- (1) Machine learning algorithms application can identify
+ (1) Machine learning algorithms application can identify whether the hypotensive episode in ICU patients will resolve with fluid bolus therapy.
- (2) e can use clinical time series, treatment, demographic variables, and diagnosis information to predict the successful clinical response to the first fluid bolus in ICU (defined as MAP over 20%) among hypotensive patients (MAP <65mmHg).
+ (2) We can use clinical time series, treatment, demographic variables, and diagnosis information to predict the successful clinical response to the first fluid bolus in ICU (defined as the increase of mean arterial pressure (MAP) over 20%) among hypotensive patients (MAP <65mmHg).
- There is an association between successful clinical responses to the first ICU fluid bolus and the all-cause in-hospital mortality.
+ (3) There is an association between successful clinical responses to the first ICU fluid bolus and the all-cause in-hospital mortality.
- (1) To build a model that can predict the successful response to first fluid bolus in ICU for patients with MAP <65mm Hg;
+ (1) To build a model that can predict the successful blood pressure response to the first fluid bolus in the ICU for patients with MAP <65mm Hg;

==

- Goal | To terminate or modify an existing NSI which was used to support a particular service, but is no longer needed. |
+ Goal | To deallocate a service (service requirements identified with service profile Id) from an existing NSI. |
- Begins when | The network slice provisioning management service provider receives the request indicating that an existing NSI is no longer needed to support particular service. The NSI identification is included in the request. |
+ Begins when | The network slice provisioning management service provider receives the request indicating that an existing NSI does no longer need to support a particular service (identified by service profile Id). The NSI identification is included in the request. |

The task:
In the data above, which lines lie between the line with "- (1) To build" and the line with "the ICU for patients with MAP <65mm Hg;", inclusive? Print those lines exactly and nothing else.

Solution for this problem:
- (1) To build a model that can predict the successful response to first fluid bolus in ICU for patients with MAP <65mm Hg;
+ (1) To build a model that can predict the successful blood pressure response to the first fluid bolus in the ICU for patients with MAP <65mm Hg;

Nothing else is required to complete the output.